[Task prompt]:
Write out the stretch of lines below that begins at the line with "Gross Profit, 2025-02-01: none -> 900000" and ends at the line with "Net Income, 2025-02-01: none -> 200000", including both, exactly as given and nothing more.

▶

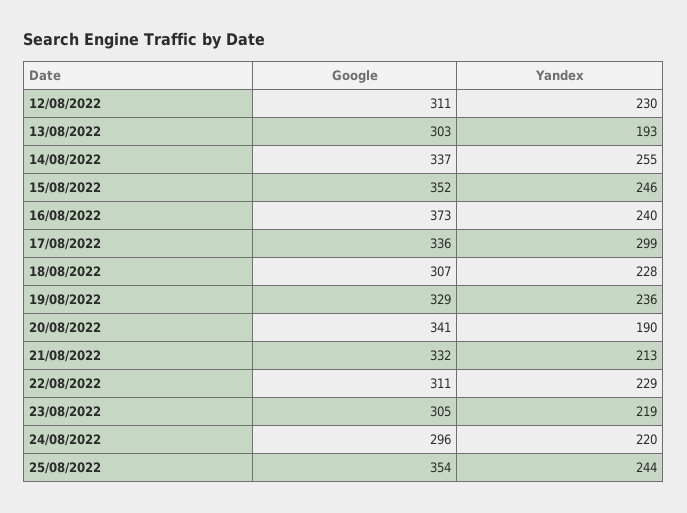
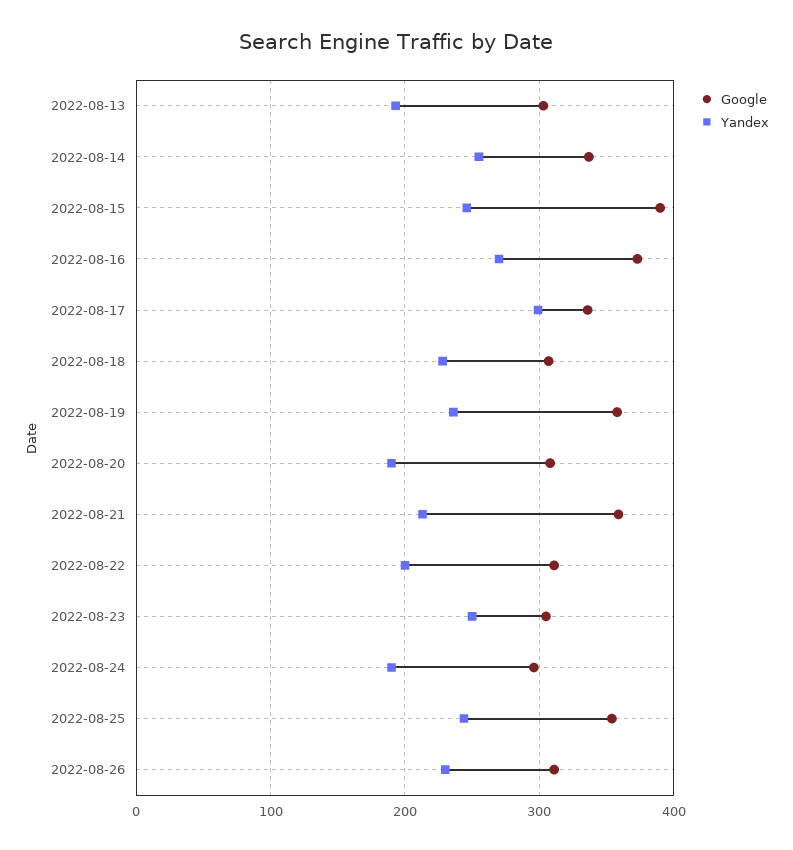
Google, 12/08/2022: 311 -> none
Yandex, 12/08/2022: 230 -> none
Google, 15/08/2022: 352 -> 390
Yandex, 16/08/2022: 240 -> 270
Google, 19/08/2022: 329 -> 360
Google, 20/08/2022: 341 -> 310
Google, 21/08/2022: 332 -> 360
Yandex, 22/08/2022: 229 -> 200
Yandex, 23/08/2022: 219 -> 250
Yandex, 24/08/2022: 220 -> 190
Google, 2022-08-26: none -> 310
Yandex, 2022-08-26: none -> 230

◀
▶

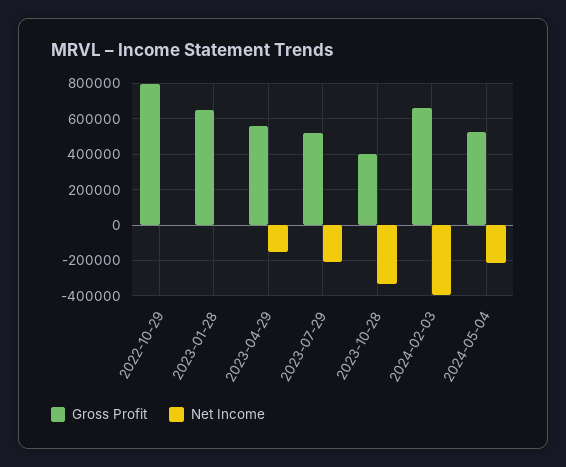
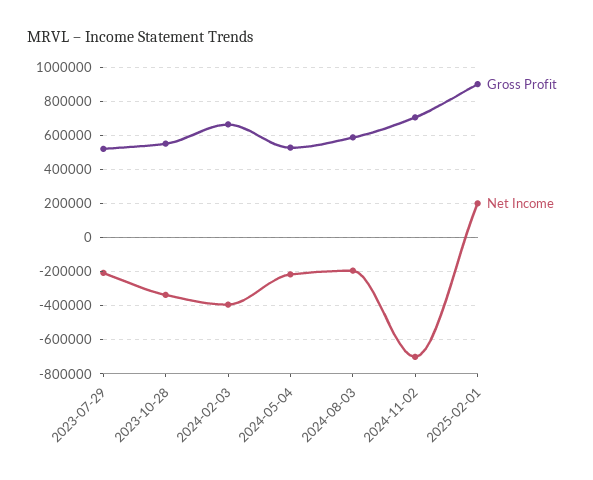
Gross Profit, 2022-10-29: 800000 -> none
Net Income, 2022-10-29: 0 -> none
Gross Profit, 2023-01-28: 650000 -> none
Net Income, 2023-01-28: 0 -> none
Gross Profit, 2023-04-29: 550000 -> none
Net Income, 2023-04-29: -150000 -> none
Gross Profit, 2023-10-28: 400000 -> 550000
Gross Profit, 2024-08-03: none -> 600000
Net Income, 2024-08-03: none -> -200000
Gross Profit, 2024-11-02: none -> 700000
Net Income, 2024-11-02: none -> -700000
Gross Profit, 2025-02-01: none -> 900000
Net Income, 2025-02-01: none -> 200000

◀

[Task solution]:
Gross Profit, 2025-02-01: none -> 900000
Net Income, 2025-02-01: none -> 200000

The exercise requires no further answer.